■ Your task ■
Please return exactly the lines from the beginning of the listing up to and including the line with "width: 679px; height: 130px;", with no pictures.
Dataset records START
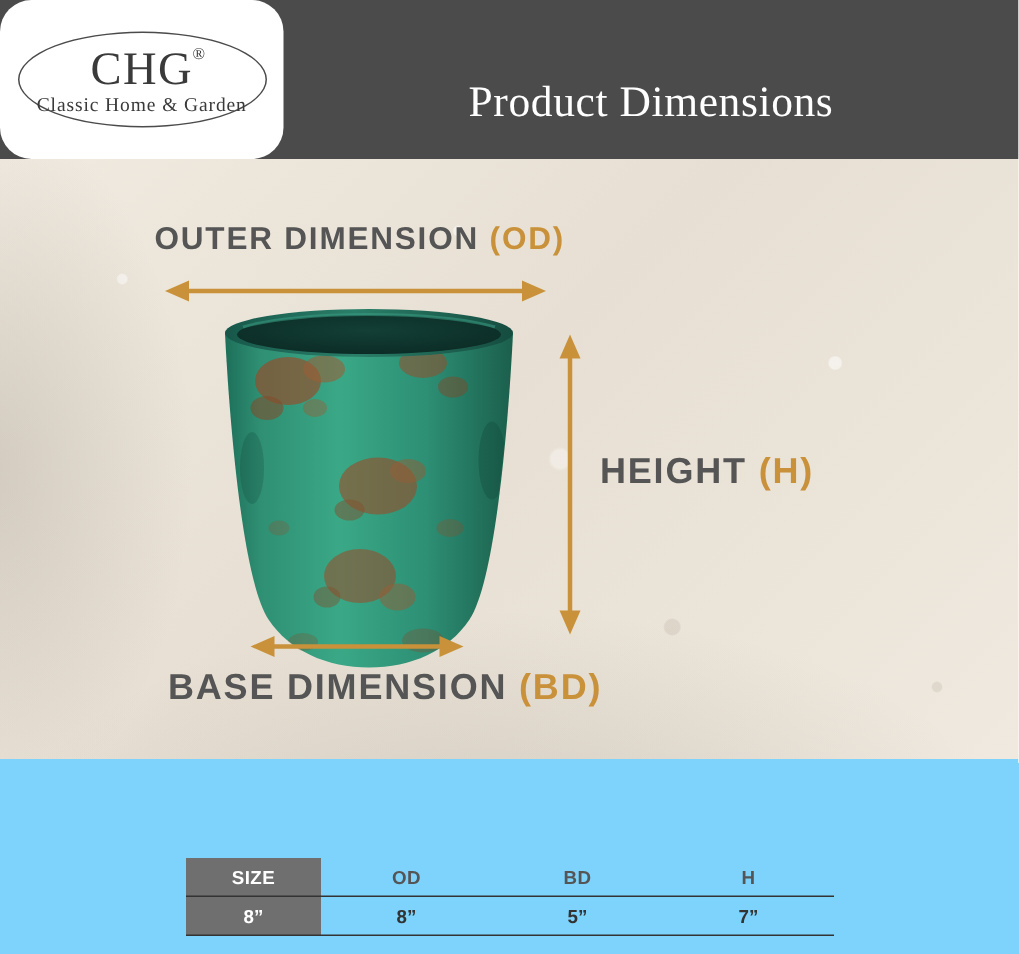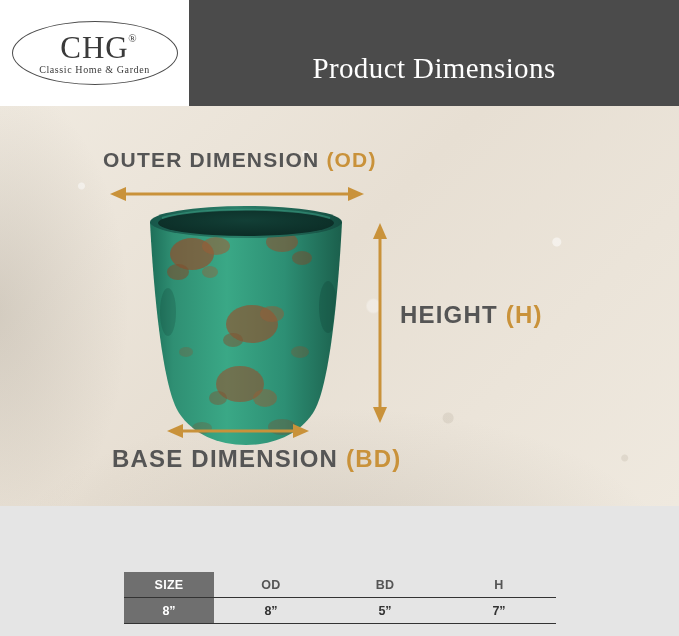--- a/index.html
+++ b/index.html
@@ -39,6 +39,7 @@
     display: flex;
     align-items: center;
     justify-content: center;
+    border-radius: 21px;
   }
   .logo-oval {
     width: 164px;

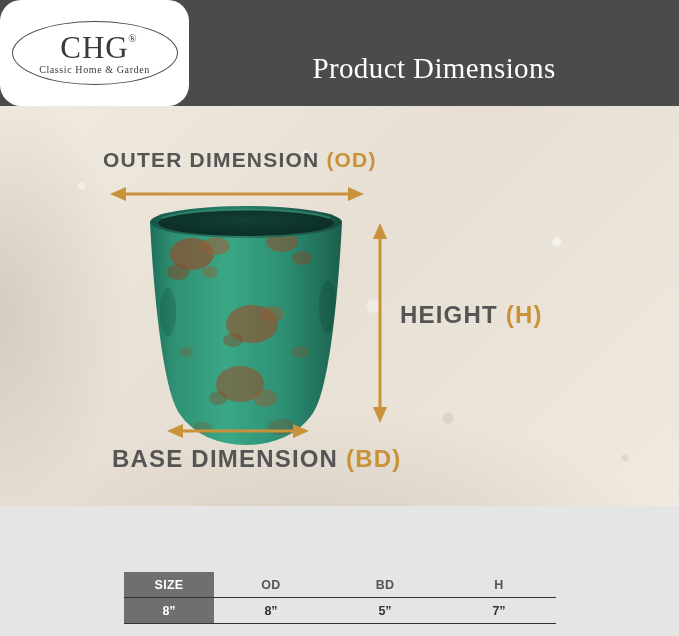--- a/index.html
+++ b/index.html
@@ -71,7 +71,7 @@
   }
   .logo-sub {
     font-family: "Liberation Serif", serif;
-    font-size: 10px;
+    font-size: 13px;
     letter-spacing: 0.6px;
     color: #3a3a3a;
     line-height: 1;

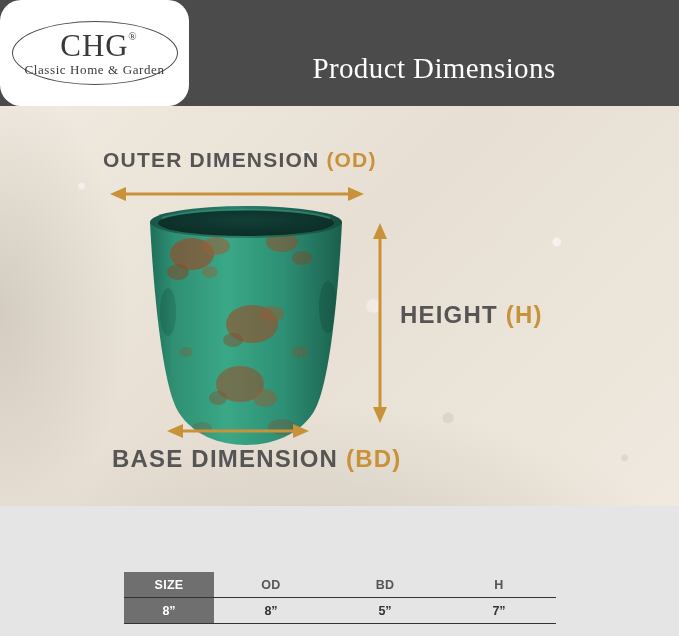--- a/index.html
+++ b/index.html
@@ -151,7 +151,7 @@
     position: absolute;
     left: 0; top: 506px;
     width: 679px; height: 130px;
-    background: #e5e5e5;
+    background: #7dd3fc;
   }
   table.dims {
     position: absolute;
Dataset records END
■ Written response ■
--- a/index.html
+++ b/index.html
@@ -39,6 +39,7 @@
     display: flex;
     align-items: center;
     justify-content: center;
+    border-radius: 21px;
   }
   .logo-oval {
     width: 164px;

--- a/index.html
+++ b/index.html
@@ -71,7 +71,7 @@
   }
   .logo-sub {
     font-family: "Liberation Serif", serif;
-    font-size: 10px;
+    font-size: 13px;
     letter-spacing: 0.6px;
     color: #3a3a3a;
     line-height: 1;

--- a/index.html
+++ b/index.html
@@ -151,7 +151,7 @@
     position: absolute;
     left: 0; top: 506px;
     width: 679px; height: 130px;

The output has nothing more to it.